* WHAT YOU ARE ASKED TO DO: Copy out exactly, from the entries that follow, the line holding "[192,149,248,166] github ->", the line holding "[471,294,758,312] [58,315,240,333] from", and all lines between them, but no pictures.

---------- SUPPLIED DATA ----------

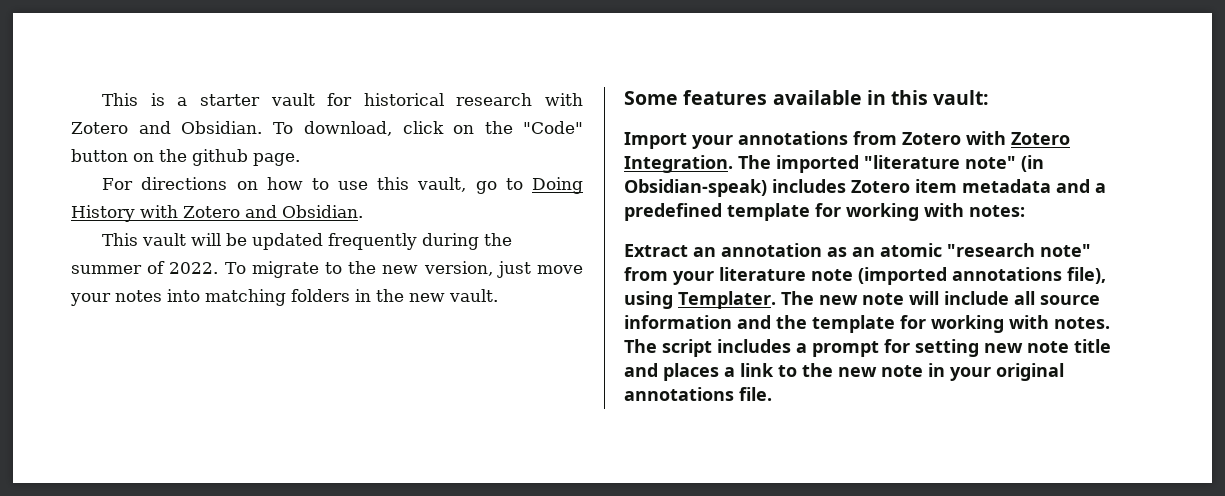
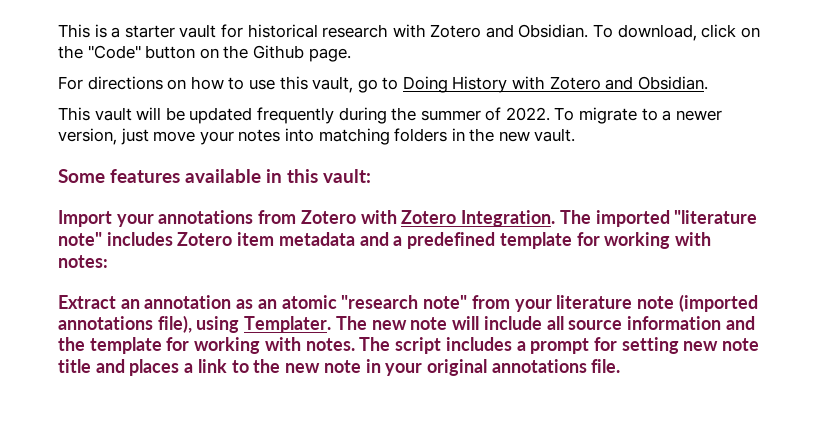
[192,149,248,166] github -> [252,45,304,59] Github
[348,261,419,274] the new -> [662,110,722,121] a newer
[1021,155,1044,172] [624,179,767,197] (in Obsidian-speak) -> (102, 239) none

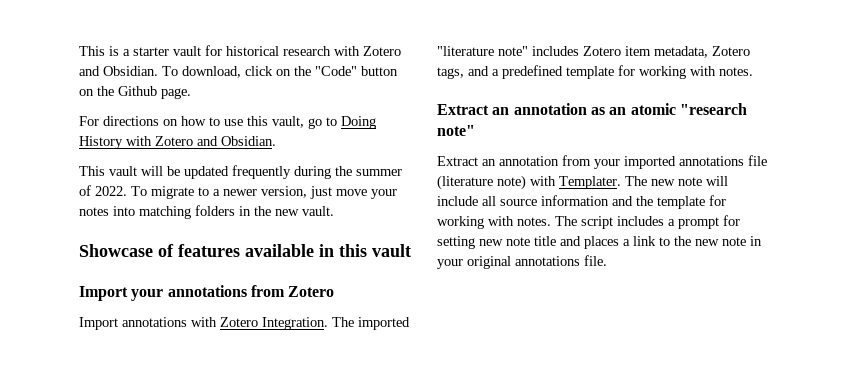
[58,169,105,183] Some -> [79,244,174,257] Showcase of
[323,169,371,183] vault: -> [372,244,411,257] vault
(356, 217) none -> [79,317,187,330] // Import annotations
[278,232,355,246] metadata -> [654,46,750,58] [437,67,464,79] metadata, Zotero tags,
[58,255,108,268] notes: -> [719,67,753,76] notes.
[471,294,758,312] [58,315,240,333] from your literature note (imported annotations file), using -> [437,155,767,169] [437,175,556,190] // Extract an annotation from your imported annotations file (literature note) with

----------
---------- SUPPLIED DATA ----------

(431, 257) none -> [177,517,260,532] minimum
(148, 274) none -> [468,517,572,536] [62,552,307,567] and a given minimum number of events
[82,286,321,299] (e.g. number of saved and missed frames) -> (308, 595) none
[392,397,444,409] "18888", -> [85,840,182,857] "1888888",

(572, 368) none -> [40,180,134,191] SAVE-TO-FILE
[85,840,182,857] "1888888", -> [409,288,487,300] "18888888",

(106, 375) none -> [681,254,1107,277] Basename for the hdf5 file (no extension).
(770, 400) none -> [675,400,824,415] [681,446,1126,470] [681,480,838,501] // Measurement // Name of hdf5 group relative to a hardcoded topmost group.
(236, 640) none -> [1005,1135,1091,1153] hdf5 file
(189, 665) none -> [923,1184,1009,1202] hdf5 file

----------
---------- SUPPLIED DATA ----------

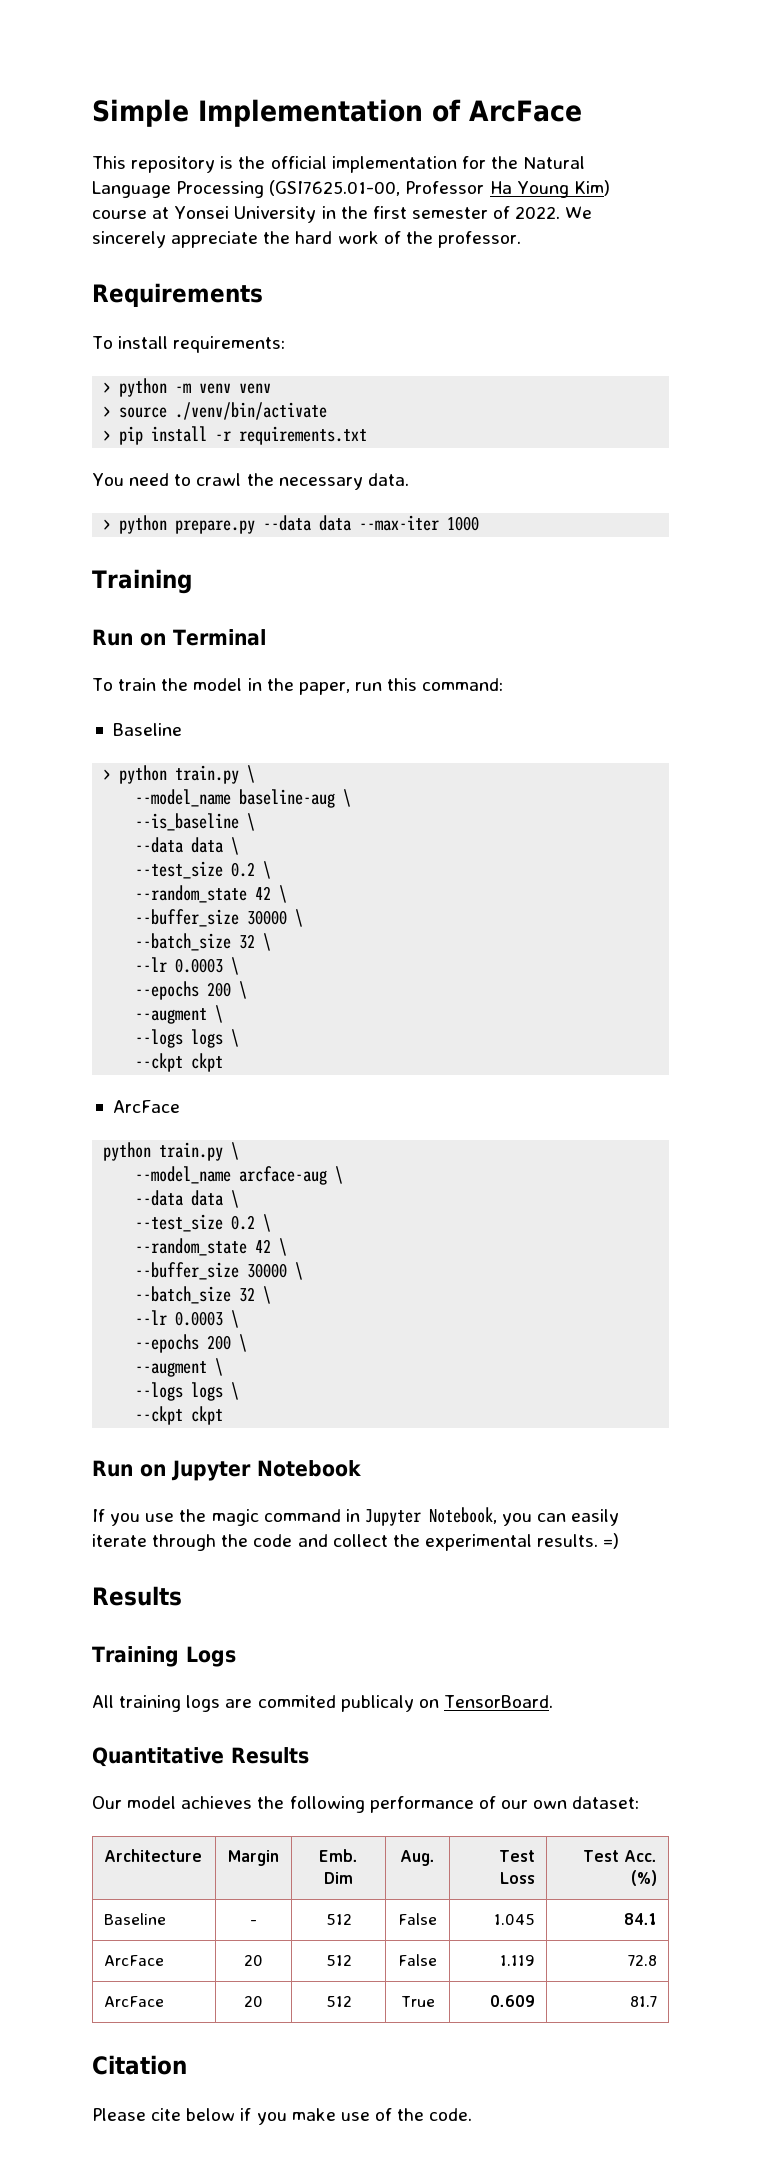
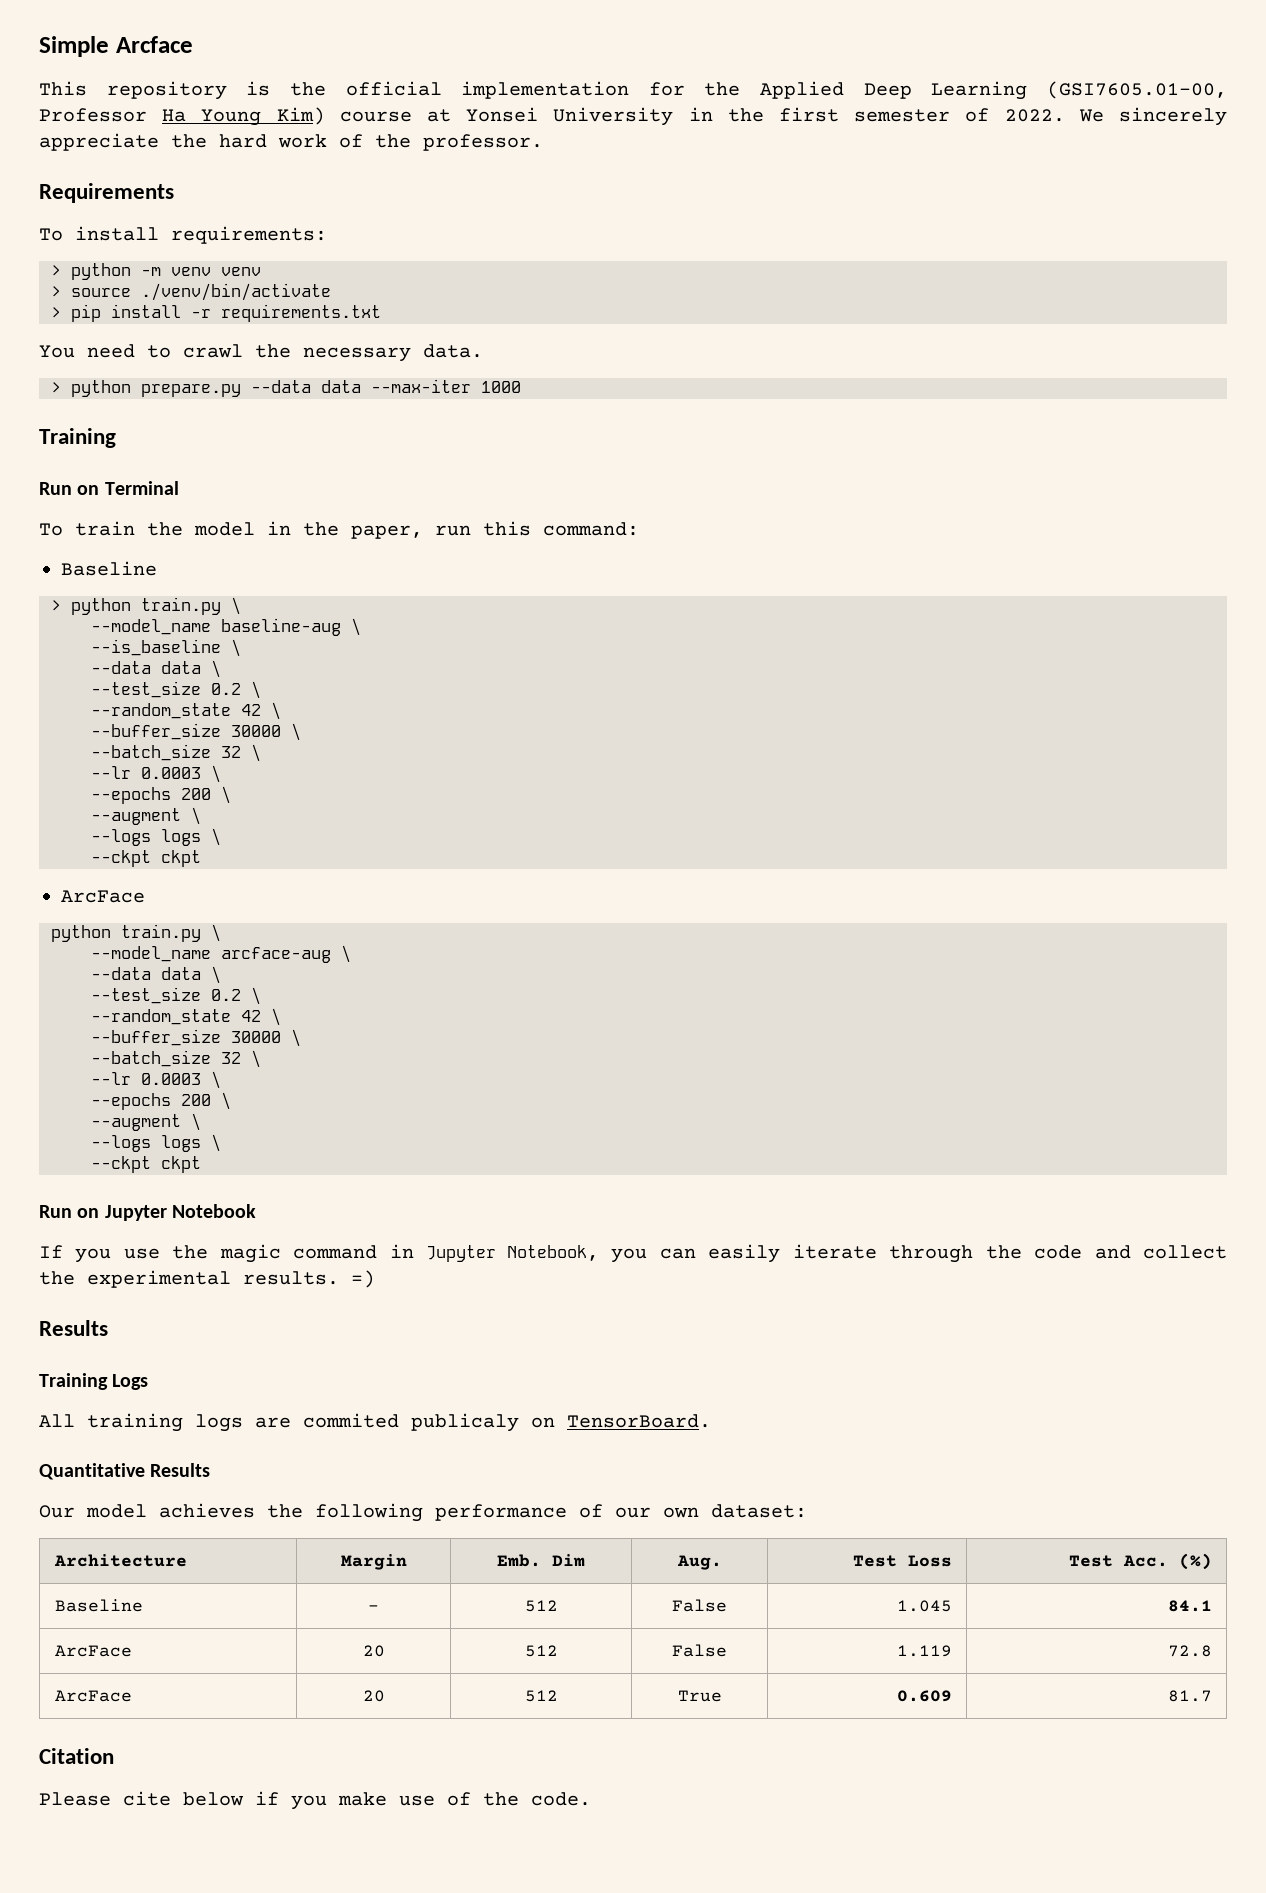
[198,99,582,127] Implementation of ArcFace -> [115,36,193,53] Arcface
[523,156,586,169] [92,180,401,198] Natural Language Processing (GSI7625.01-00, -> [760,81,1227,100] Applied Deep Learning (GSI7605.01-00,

----------

* SOLUTION FOR THIS TASK:
[192,149,248,166] github -> [252,45,304,59] Github
[348,261,419,274] the new -> [662,110,722,121] a newer
[1021,155,1044,172] [624,179,767,197] (in Obsidian-speak) -> (102, 239) none

[58,169,105,183] Some -> [79,244,174,257] Showcase of
[323,169,371,183] vault: -> [372,244,411,257] vault
(356, 217) none -> [79,317,187,330] // Import annotations
[278,232,355,246] metadata -> [654,46,750,58] [437,67,464,79] metadata, Zotero tags,
[58,255,108,268] notes: -> [719,67,753,76] notes.
[471,294,758,312] [58,315,240,333] from your literature note (imported annotations file), using -> [437,155,767,169] [437,175,556,190] // Extract an annotation from your imported annotations file (literature note) with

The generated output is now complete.